Изредка кто-либо из мертвецов или черных человеков (почему они черные? Чтоб страшнее?) подкрадывается ко мне, заглядывает через плечо, смотрит, что я пишу. Я слышу его дыхание. Я оглядываюсь. Конечно, он успевает спрятаться! Но стоит мне опять повернуться…
А пока надо сидеть и дописать хотя бы дневник. Дневник о том, как сломался, кончился Серов. И если я все же выживу, если я не сойду с ума — все. Наполеона из меня не вышло. Жить спокойно, нормально, без того, чтобы раскалывалась голова.
…Мне кажется, сама поднимает голову черная трубка телефона и оттуда низкий, нечеловеческий голос. Что он говорит?
А к стеклу над дверью кто-то прилип. Ну, что смотришь, гад? Я не выйду в коридор, не выйду!
Изредка забравшуюся в уши и звенящую там тишину нарушает далекое, мерное (оно передается и моему столу и лампе) содрогание трамвая. Я отчетливо слышу, я словно чувствую, как тяжелые колеса скребут по рельсам. Трамвай уходит и долго урчит где-то на дальних улицах. И я снова один.
Надо как-нибудь дотерпеть до шести. Тогда, по-моему, открывается аптека. Купить пирамидон. Остальное — дело врачей.
Конец Серова. Кто бы мог подумать, что голова (моя голова) меня предаст?
И ведь когда-нибудь окно должно посветлеть? В окне должен улыбнуться фиолетовой улыбкой рассвет?»
ГЛАВА V
ПОЯВЛЕНИЕ ШАГРЕНЬЕВА[3]
В дверь постучали. Серов вздрогнул: «Это какая-то мистика. Я чувствовал на себе чей-то взгляд».

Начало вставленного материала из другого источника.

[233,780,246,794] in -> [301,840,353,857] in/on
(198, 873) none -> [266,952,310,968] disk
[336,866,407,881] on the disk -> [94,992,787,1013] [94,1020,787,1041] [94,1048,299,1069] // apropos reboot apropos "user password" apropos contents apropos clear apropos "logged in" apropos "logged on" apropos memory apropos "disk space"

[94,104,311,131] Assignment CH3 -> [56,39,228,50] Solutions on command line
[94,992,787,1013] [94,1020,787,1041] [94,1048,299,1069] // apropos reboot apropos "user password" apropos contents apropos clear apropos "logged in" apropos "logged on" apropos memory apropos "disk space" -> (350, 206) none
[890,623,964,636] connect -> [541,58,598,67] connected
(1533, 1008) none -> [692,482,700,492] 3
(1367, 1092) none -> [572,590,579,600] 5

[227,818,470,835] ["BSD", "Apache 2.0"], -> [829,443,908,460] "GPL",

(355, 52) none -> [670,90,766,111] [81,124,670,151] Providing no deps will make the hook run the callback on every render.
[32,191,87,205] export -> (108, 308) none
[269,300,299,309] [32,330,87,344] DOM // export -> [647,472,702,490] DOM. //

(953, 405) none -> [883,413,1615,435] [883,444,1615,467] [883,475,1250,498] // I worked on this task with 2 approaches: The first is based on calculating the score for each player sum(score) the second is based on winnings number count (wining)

Серов повернулся к двери и с отчаянной решимостью крикнул:
— Входите!
В дверях стоял старичок, тот, что приехал к младшей бабке. Серов внимательно его разглядывал. Старику было лет за семьдесят. Маленькое лицо, но высокий лоб. Седые, сухие, приглаженные волосы, седые аккуратные усы. Судя по правильным чертам лица, в молодости был красивым. Но сейчас вся нижняя часть лица изрезана густой сетью толстых и тонких морщинок. На лбу морщины реже и параллельны бровям. Глаза старческие, остывшие, но умные и большие. Клочки ваты торчат из ушей. На старике был старый китель с тремя пуговицами. Пуговицы разные: две — солдатского образца, желтые, со звездой, третья — белая, с двумя перекрещивающимися молотками.